In recent years, children’s involvement in County Lines drug trafficking (CL) has been of increasing concern to national government, the police and safeguarding agencies. However, few studies have explored how child victims of county lines are identified by the police. This exploratory research study provides insights into the police decision-making process for identifying child victims of CL. Interviews with eight police officers from three police forces in South England were conducted to understand how they came to recognise children involved in CL as victims and in turn, how this related to decisions to refer children into the UK’s formal victim-identification system – the National Referral Mechanism (NRM). The research found decisions to recognise children as victims and later refer them into the NRM varied amongst the police officers in the sample. This was because officers had different understandings of what constitutes modern slavery, considered different factors in their decisions about signs of exploitation, displayed varying attitudes towards children involved in CL and viewed their duties in CL cases differently to one another. The research also identifies various barriers in the process of victim-identification. The most significant barrier appeared to be the over-reliance on victim accounts, compounded by the inability of children to disclose exploitation. The notion that children involved in CL may have experienced differing levels of exploitation and display varying levels of willingness to facilitate CL drug dealing, further complicated understandings of what constitutes a victim and in turn an NRM referral.

Disclosure statement

No potential conflict of interest was reported by the author(s).

Notes

1 The United Nations Protocol to Prevent, Suppress and Punish Trafficking in Persons, Especially Women and Children was signed in Palermo, Italy in November 2000. It is a legally-binding instrument which is a supplement to the United Nations Convention against Transnational Organized Crime. Countries that ratify the protocol must criminalise human trafficking and develop anti-trafficking laws, see: https://www.ohchr.org/sites/default/files/Documents/ProfessionalInterest/ProtocolonTrafficking.pdf

2 CCE is an integral part of the process of recruiting and maintaining children’s involvement in CL. It occurs when a child is coerced, controlled, manipulated or deceived into perpetrating crime (Home Office, Citation2018).

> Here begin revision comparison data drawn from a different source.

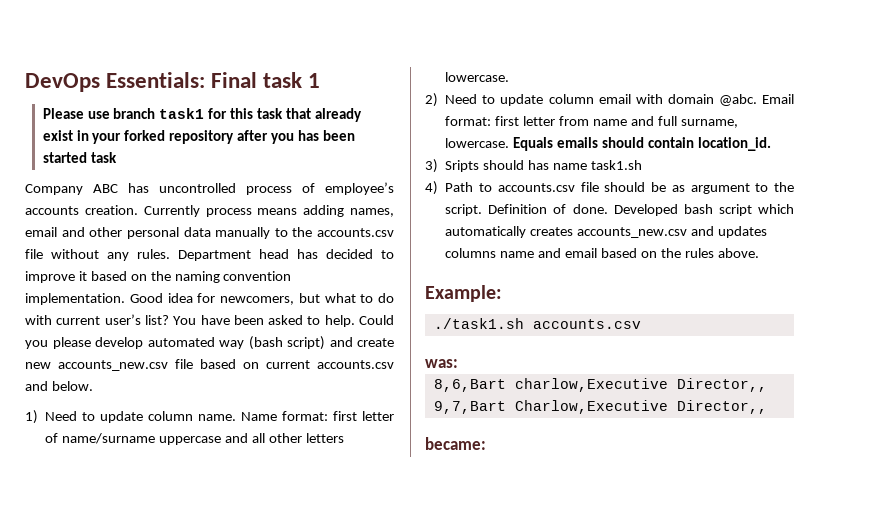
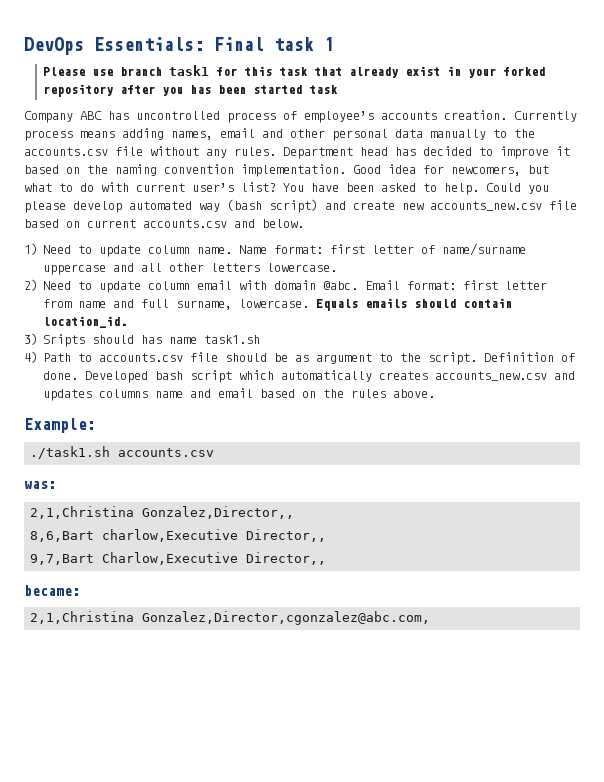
+ 2,1,Christina Gonzalez,Director,,
+ 2,1,Christina Gonzalez,Director,cgonzalez@abc.com,

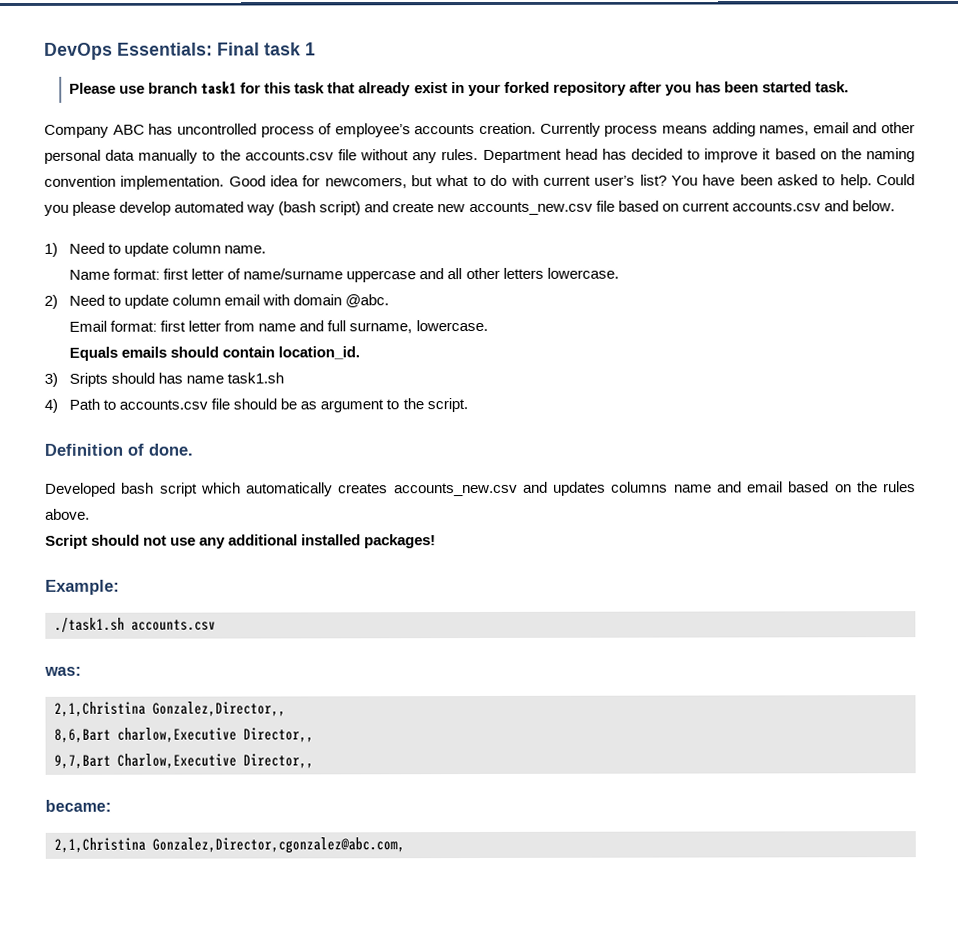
- Please use branch task1 for this task that already exist in your forked repository after you has been started task
+ Please use branch task1 for this task that already exist in your forked repository after you has been started task.
- 1) Need to update column name. Name format: first letter of name/surname uppercase and all other letters lowercase.
+ 1) Need to update column name.
+ Name format: first letter of name/surname uppercase and all other letters lowercase.
- 2) Need to update column email with domain @abc. Email format: first letter from name and full surname, lowercase. Equals emails should contain location_id.
+ 2) Need to update column email with domain @abc.
+ Email format: first letter from name and full surname, lowercase.
+ Equals emails should contain location_id.
- 4) Path to accounts.csv file should be as argument to the script. Definition of done. Developed bash script which automatically creates accounts_new.csv and updates columns name and email based on the rules above.
+ 4) Path to accounts.csv file should be as argument to the script.
+ Definition of done.
+ Developed bash script which automatically creates accounts_new.csv and updates columns name and email based on the rules above.
+ Script should not use any additional installed packages!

3 Information obtained from research interviews

4 Information obtained from research interviews and screening for guidance

5 McLean et al., (Citation2020), note that dealers may distribute drugs to children under the pretence that they are free. This can cause children to incur debt due to their personal drug use, which they are forced to pay this back over an indefinite period by dealing drugs out of their county. Debt bondage may also occur when children are robbed of the drugs in their possession and forced to work indefinitely to replay the value of drugs stolen (CPS, Citation2022). CLCG may also stage these robberies.

6 Most commonly used to describe the process whereby the homes of vulnerable people are used as a base to sell drugs by CL groups (Spicer et al., Citation2019).

7 A pre-paid, inexpensive phone that is not typically registered to a user. This makes it harder to trace the user.

8 The Domestic Abuse and Honour Based Violence (DASH) tool provides a means to identify and assess and manage the level of risk to a victim, see: https://www.dashriskchecklist.co.uk/wp-content/uploads/2021/12/DASH-2009.pdf.

9 From the Modern Slavery Act (2015) with minor rewording for clarity.